Greetings all.
We bumped into this problem too, which I would define as this:
Problem definition
If your volume of events is large, and you don't constrain your query somehow, bumps in volume cause you to get behind, which increases your query time, ensuring that you will never get logs again without manual intervention.
Limitations of the ReceivedUTC constraint
The ReceivedUTC approach has a huge drawback, in that if you ever miss logs for a day, you will never get them indexed unless you notice and either fiddle your input or do one-time pulls.
Our requirements for a solution
The solution we were looking for needed to be able to query in constant time, because if we got behind for whatever reason (DB connectivity problem, for example), we needed it to catch up without query modification or manual intervention.Our solution then, needed to constrain the query based not on datetime, but on a fixed range of AutoID that we knew the general query time for.

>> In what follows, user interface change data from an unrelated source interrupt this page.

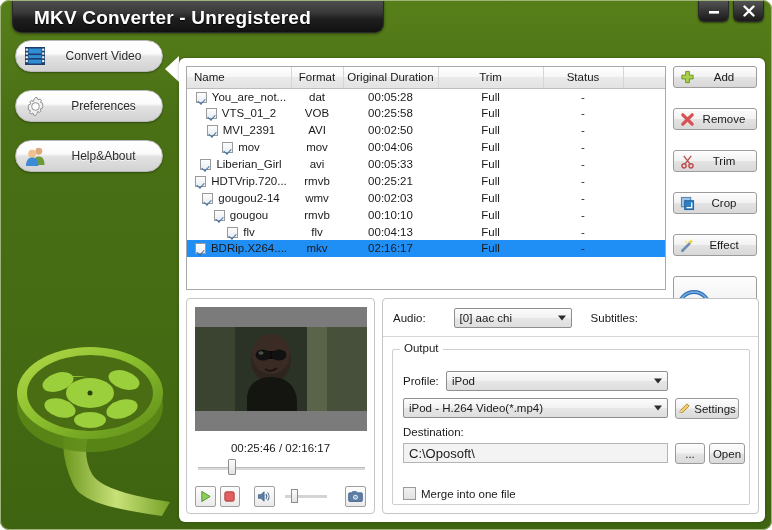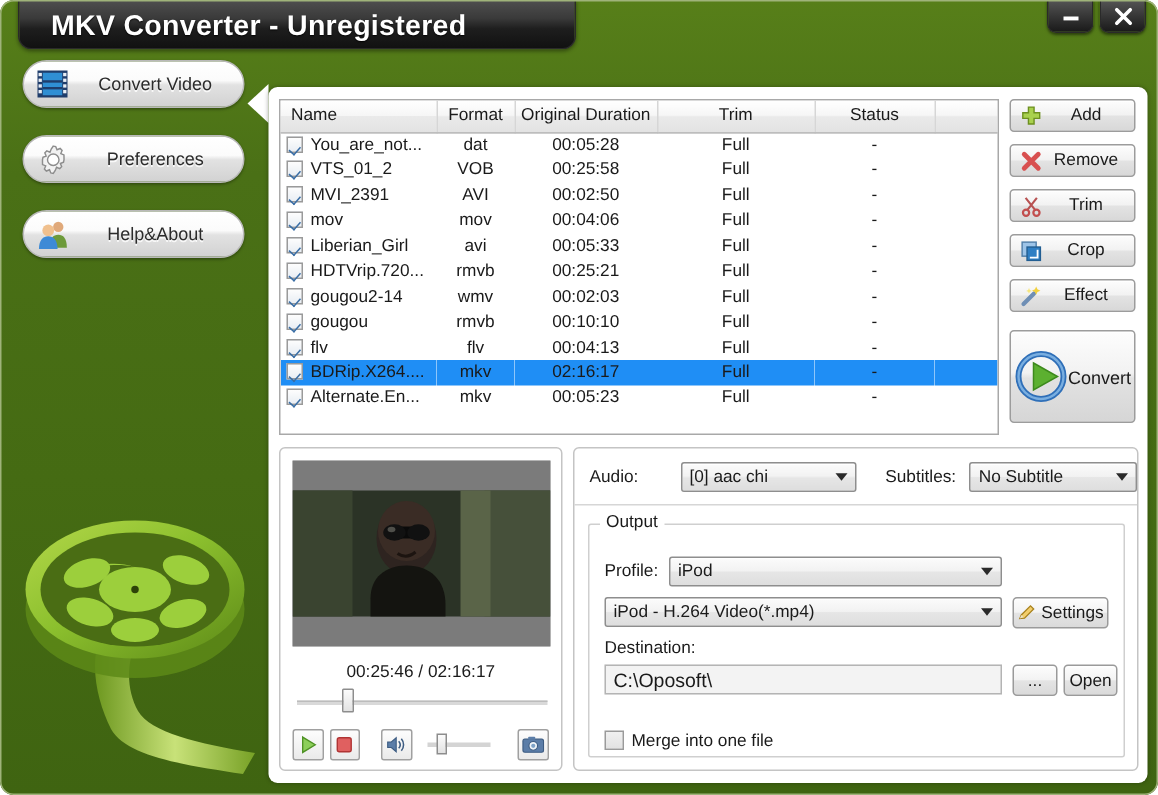"Add" .act-btn { margin-bottom: 8px -> 20px }
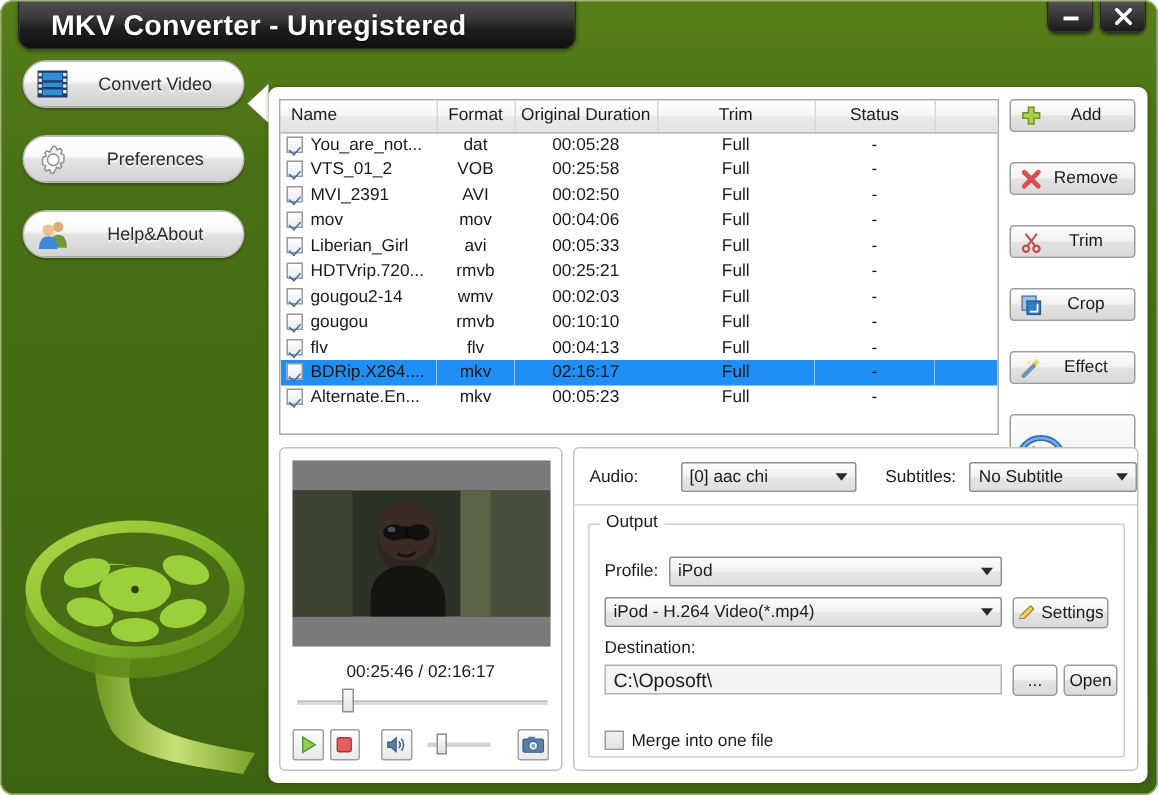"You_are_not..." table.filelist tbody td.c-name { text-align: left -> center }
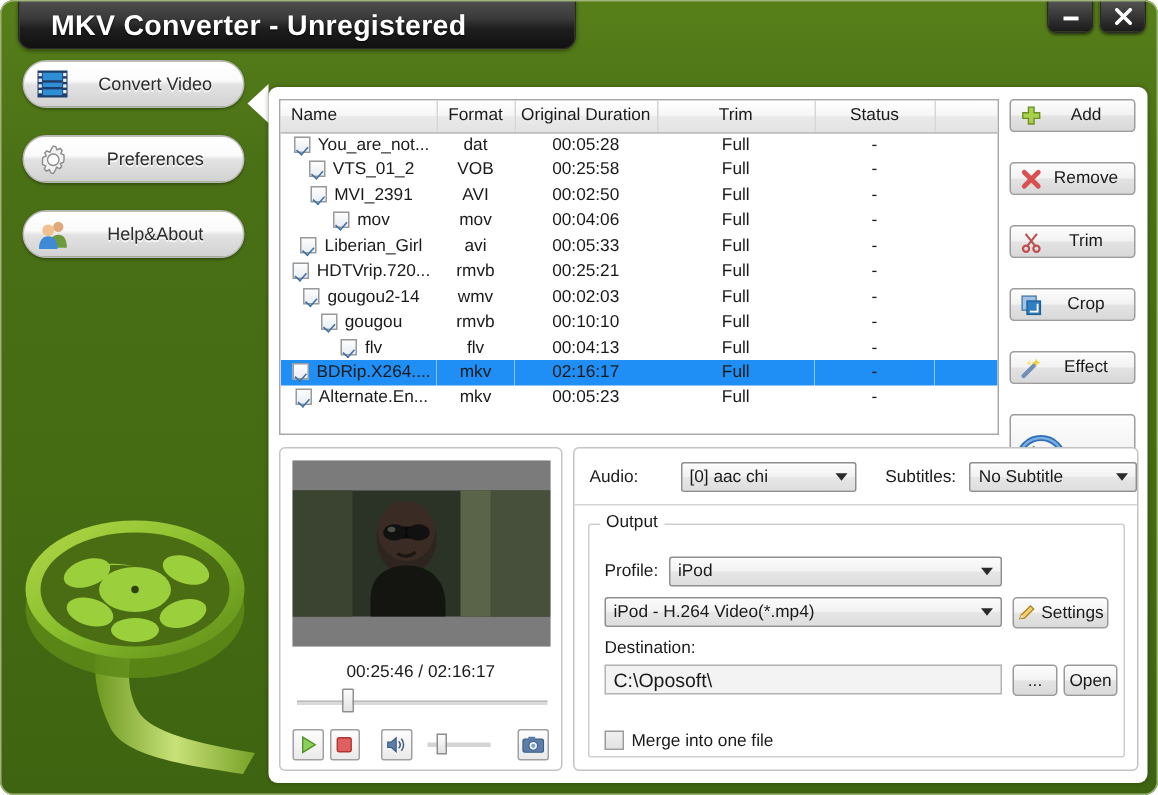"Alternate.En..." tr { html: <tr> <td><span></span><span>Alternate.En...</span></td> <td>mkv</td> <td>00:05:23</td> <td>Full</td> <td>-</td> <td></td> </tr> -> none }
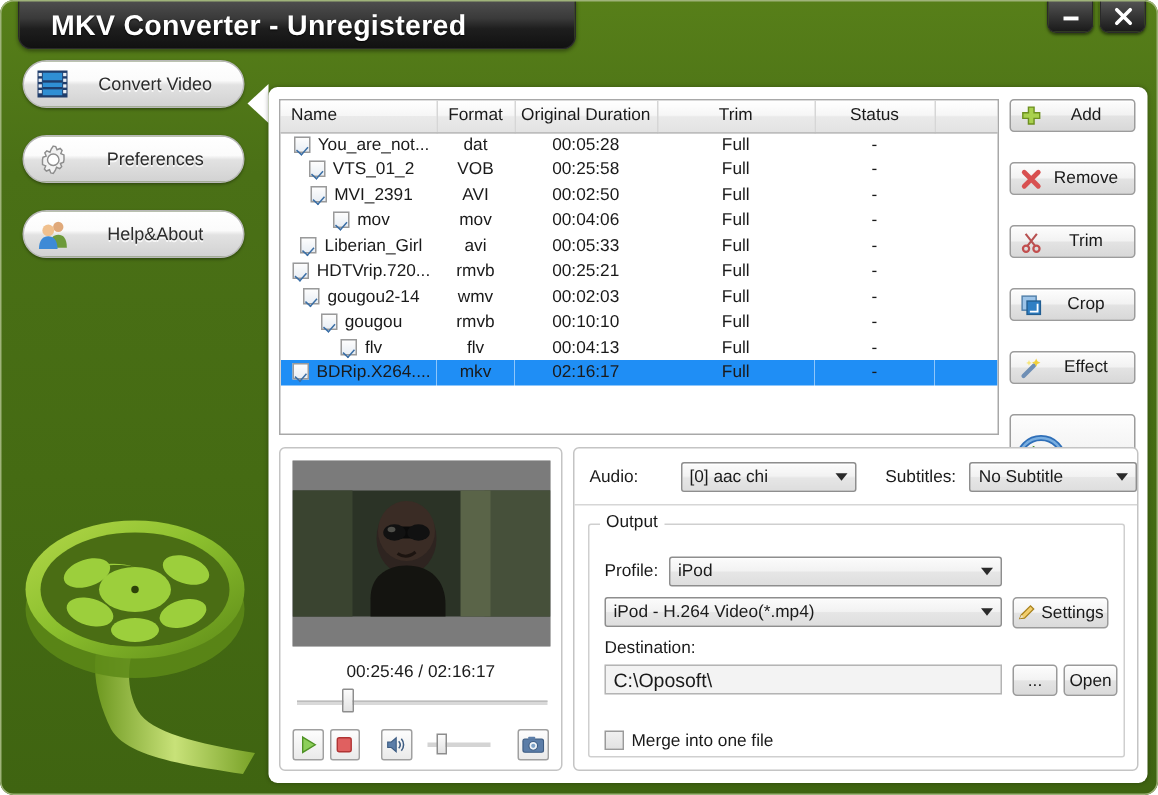"No Subtitle" div.dd { html: <div> <span>No Subtitle</span> <span></span> </div> -> none }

The solution always needed to get the oldest records, so that if there was an interuption, it would catch up from where it left off (which is the whole point of a rising column, right?).
Solution
Determine the number of AutoIDs that, even if non-sparse (i.e., most AutoIDs return a record), a query can return within the timeout. We landed on 2 million, for which a full query took no more than 200 seconds to return.
Use a variable for checkpoint (we chose @checkpoint), so that we can use it more than once in the query to constrain the query to be greater than the checkpoint value and less than (checkpoint plus the number we just figured out).
Choose comfortable cushions, so that even if the DB is crazy-loaded, it will probably return within your timeout. We chose double, 400 secs, for our query timeout and 600 for the run interval
Choose high-volume high-performance settings for max rows and fetch size, so that if you do get behind, you catch up stably and quickly.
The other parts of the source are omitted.